Before-and-after change records:
■ ■ ■ ■ ■ ■ ■
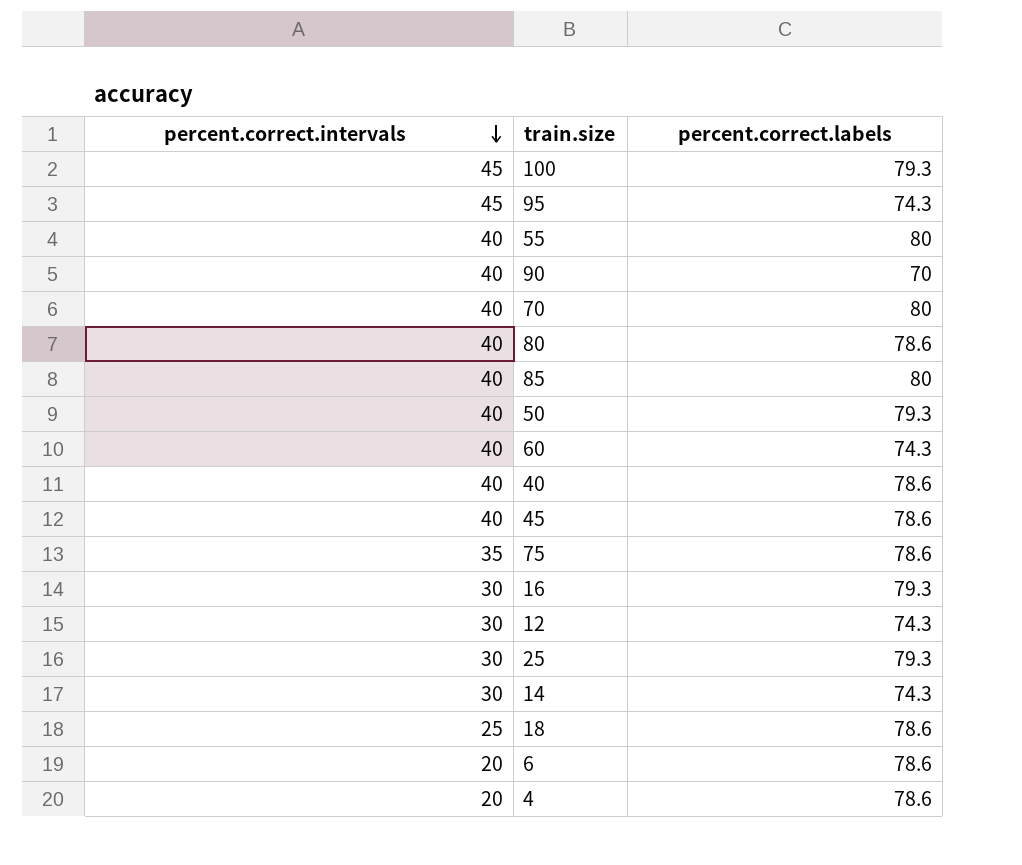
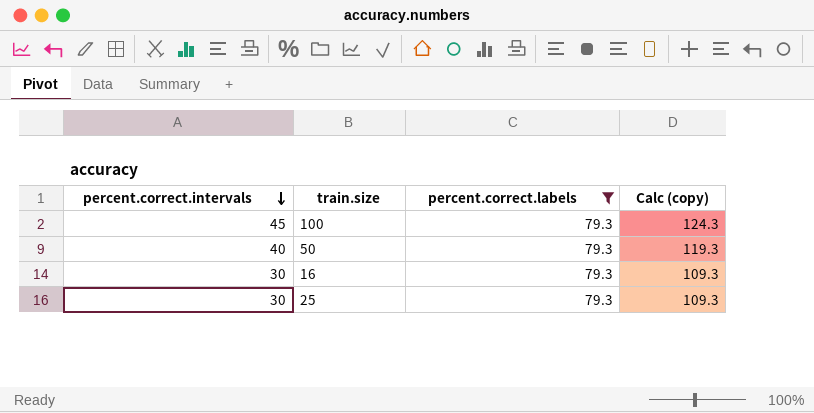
filter: none -> percent.correct.labels = 79.3
column Calc (copy) | formula: none -> [percent.correct.intervals] + [percent.correct.labels]

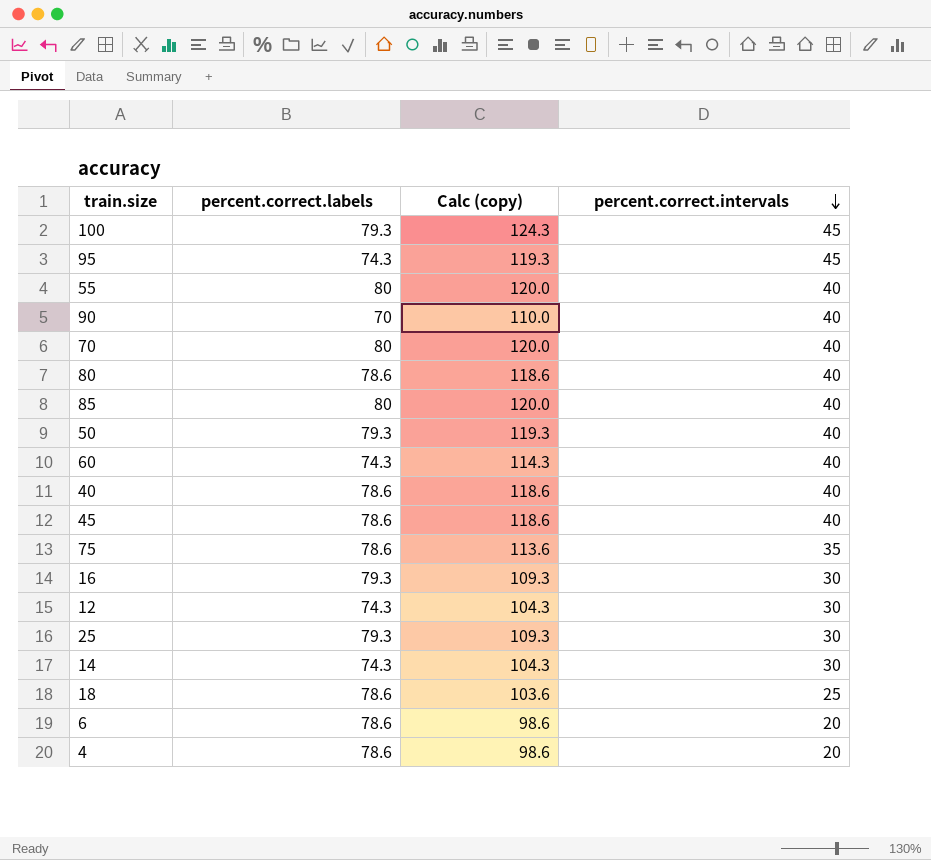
filter: percent.correct.labels = 79.3 -> none
column percent.correct.intervals | position: 1 -> 4

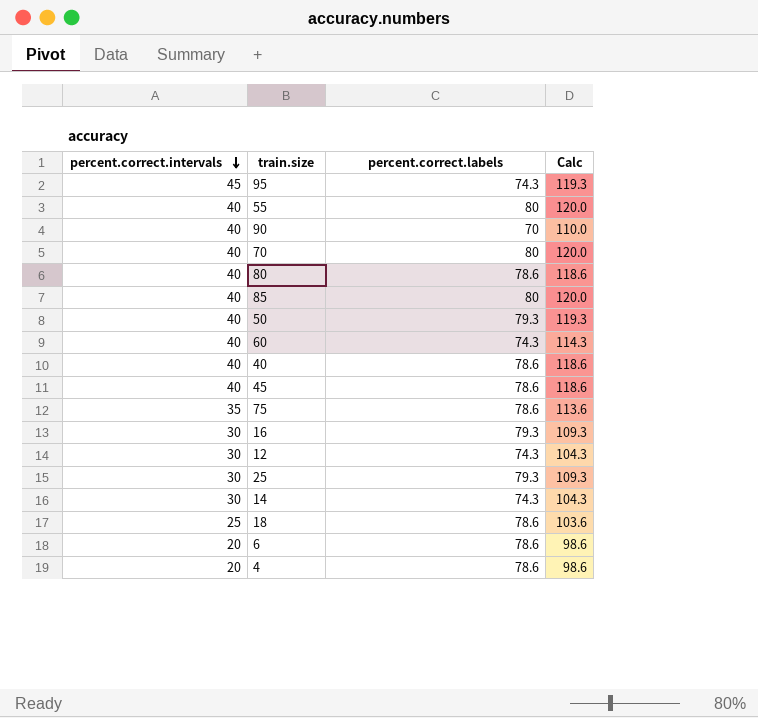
column percent.correct.intervals | position: 4 -> 1
column name: Calc (copy) -> Calc
row 100: 79.3 | 124.3 | 45 -> none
■ ■ ■ ■ ■ ■ ■
**Aim of the task**
Copy each line above precisely, dropping the pictures.

**Final answer**
filter: none -> percent.correct.labels = 79.3
column Calc (copy) | formula: none -> [percent.correct.intervals] + [percent.correct.labels]

filter: percent.correct.labels = 79.3 -> none
column percent.correct.intervals | position: 1 -> 4

column percent.correct.intervals | position: 4 -> 1
column name: Calc (copy) -> Calc
row 100: 79.3 | 124.3 | 45 -> none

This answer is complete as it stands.